● TASK GOAL
Everything before the line containing "and research collaboration" stays out; print that line and all lines below it through the last, exactly.

● RECORDED INFORMATION

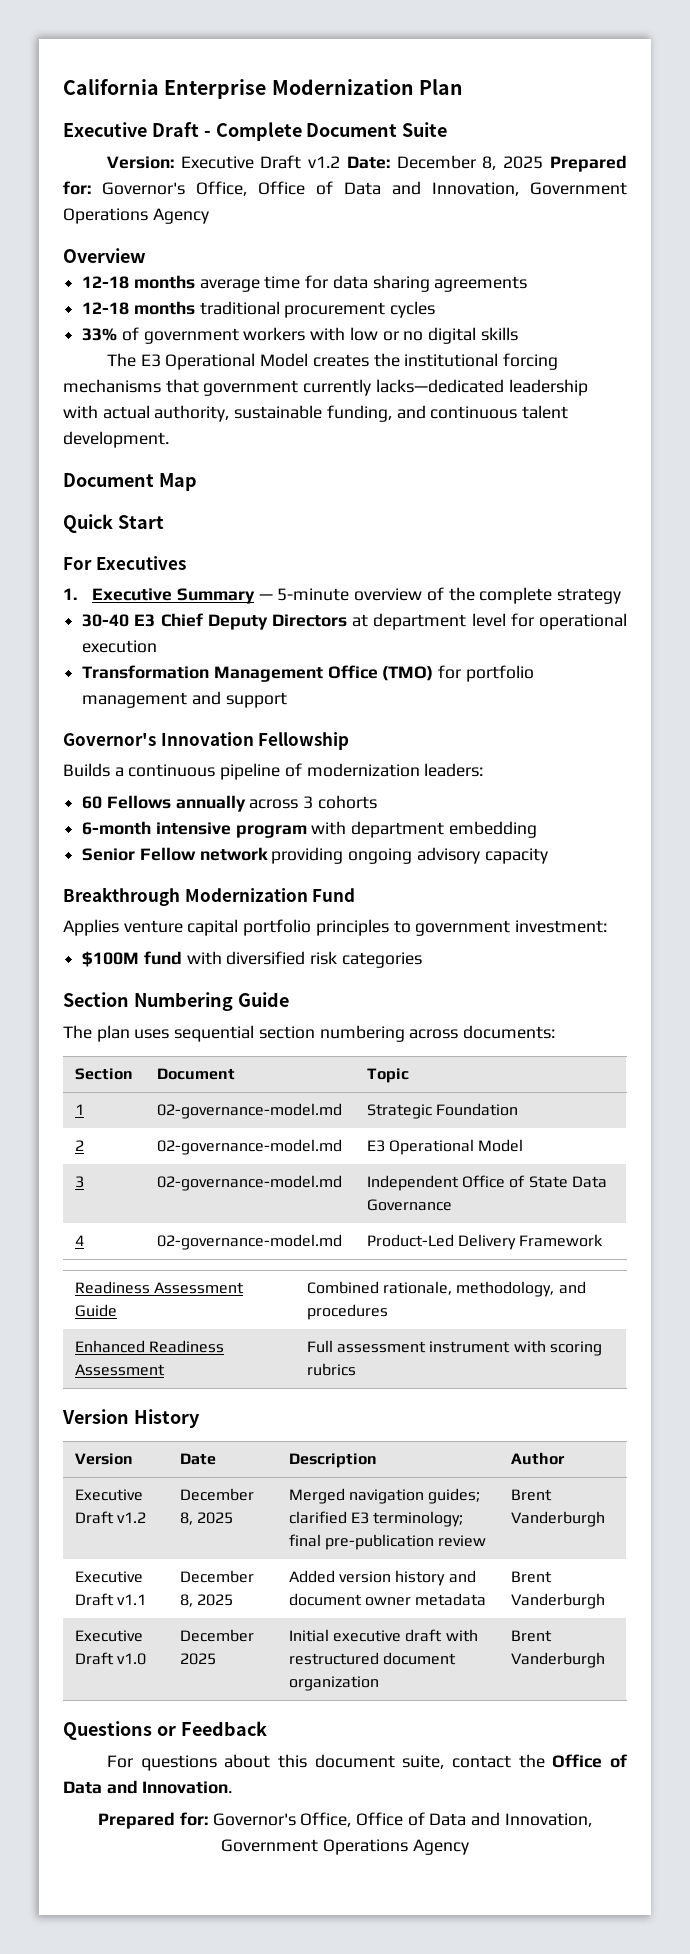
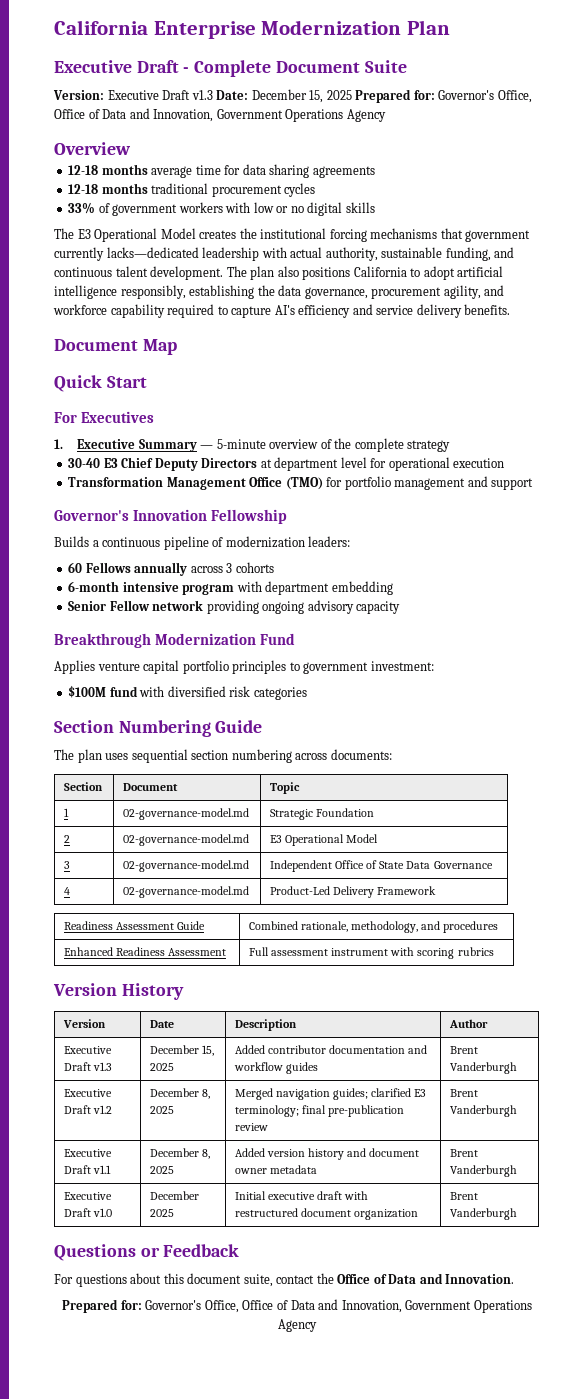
- Version: Executive Draft v1.2 Date: December 8, 2025 Prepared for: Governor's Office, Office of Data and Innovation, Government Operations Agency
+ Version: Executive Draft v1.3 Date: December 15, 2025 Prepared for: Governor's Office, Office of Data and Innovation, Government Operations Agency
+ The plan also positions California to adopt artificial intelligence responsibly, establishing the data governance, procurement agility, and workforce capability required to capture AI's efficiency and service delivery benefits.
+ Executive Draft v1.3 | December 15, 2025 | Added contributor documentation and workflow guides | Brent Vanderburgh

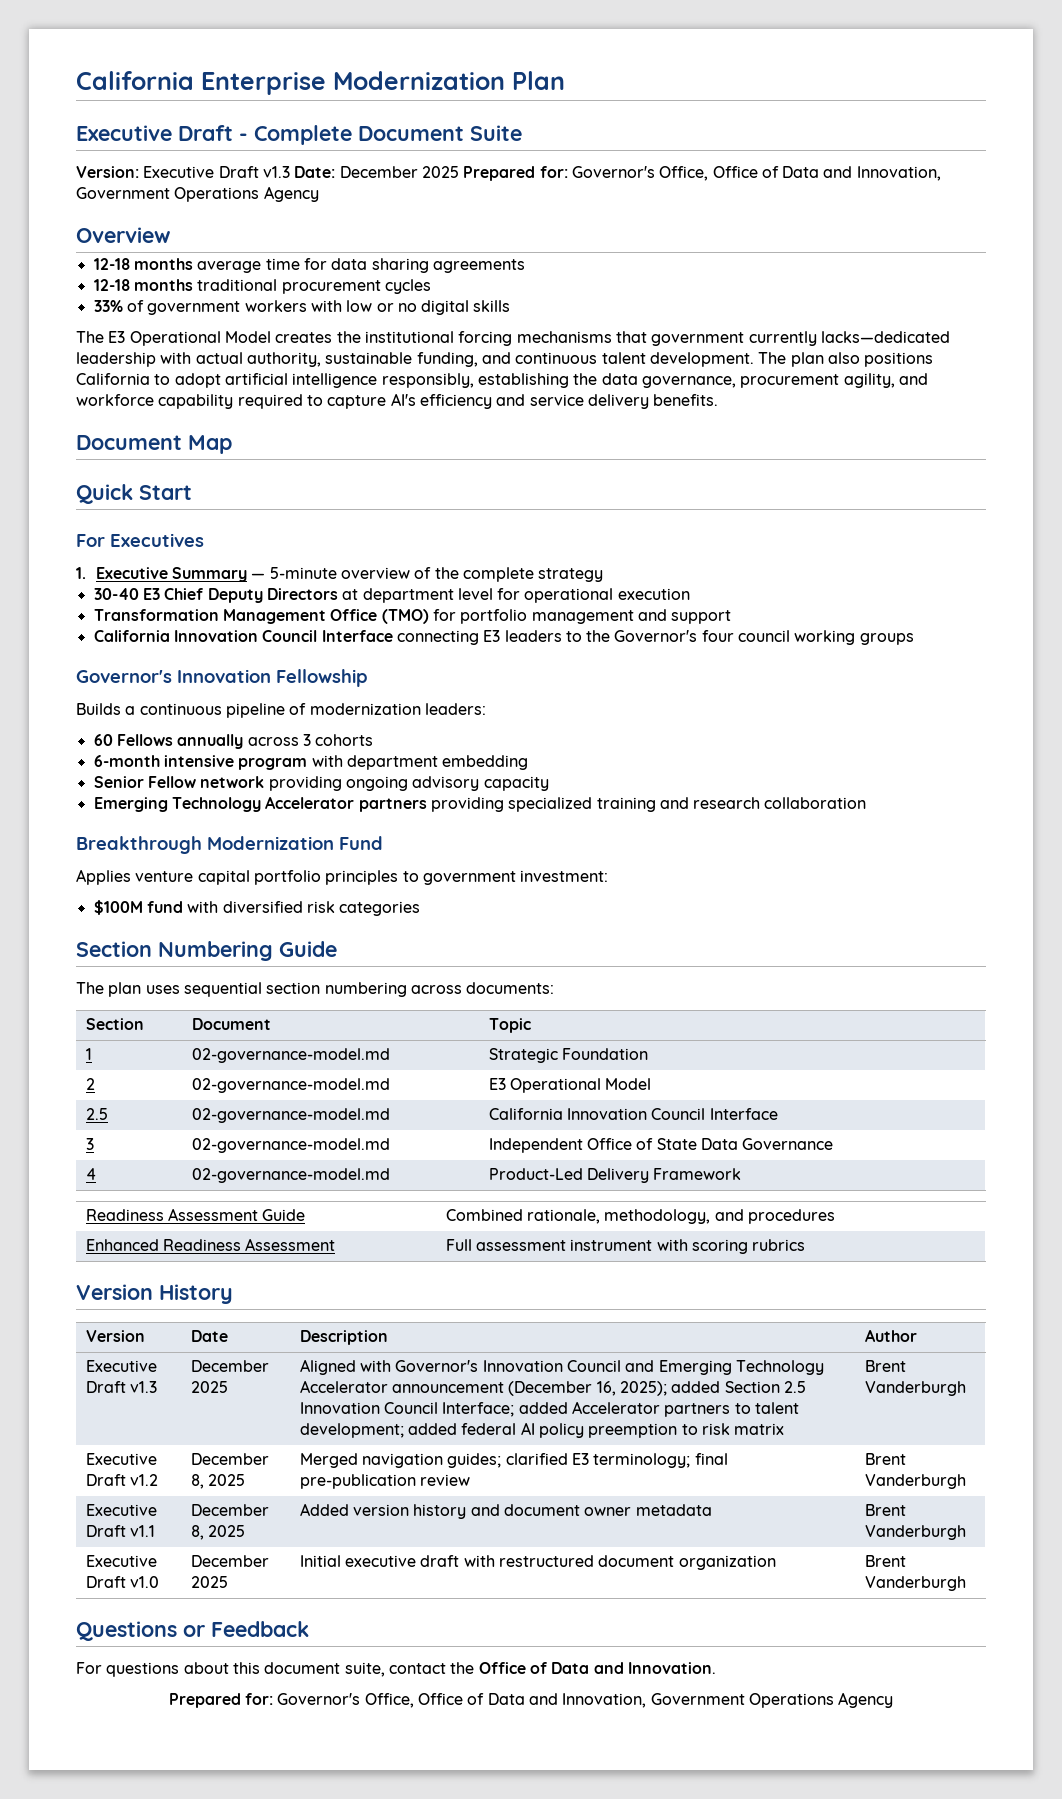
- Version: Executive Draft v1.3 Date: December 15, 2025 Prepared for: Governor's Office, Office of Data and Innovation, Government Operations Agency
+ Version: Executive Draft v1.3 Date: December 2025 Prepared for: Governor's Office, Office of Data and Innovation, Government Operations Agency
+ California Innovation Council Interface connecting E3 leaders to the Governor's four council working groups
+ Emerging Technology Accelerator partners providing specialized training and research collaboration
+ 2.5 | 02-governance-model.md | California Innovation Council Interface
- Executive Draft v1.3 | December 15, 2025 | Added contributor documentation and workflow guides | Brent Vanderburgh
+ Executive Draft v1.3 | December 2025 | Aligned with Governor's Innovation Council and Emerging Technology Accelerator announcement (December 16, 2025); added Section 2.5 Innovation Council Interface; added Accelerator partners to talent development; added federal AI policy preemption to risk matrix | Brent Vanderburgh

● EXERCISE OUTPUT
+ Emerging Technology Accelerator partners providing specialized training and research collaboration
+ 2.5 | 02-governance-model.md | California Innovation Council Interface
- Executive Draft v1.3 | December 15, 2025 | Added contributor documentation and workflow guides | Brent Vanderburgh
+ Executive Draft v1.3 | December 2025 | Aligned with Governor's Innovation Council and Emerging Technology Accelerator announcement (December 16, 2025); added Section 2.5 Innovation Council Interface; added Accelerator partners to talent development; added federal AI policy preemption to risk matrix | Brent Vanderburgh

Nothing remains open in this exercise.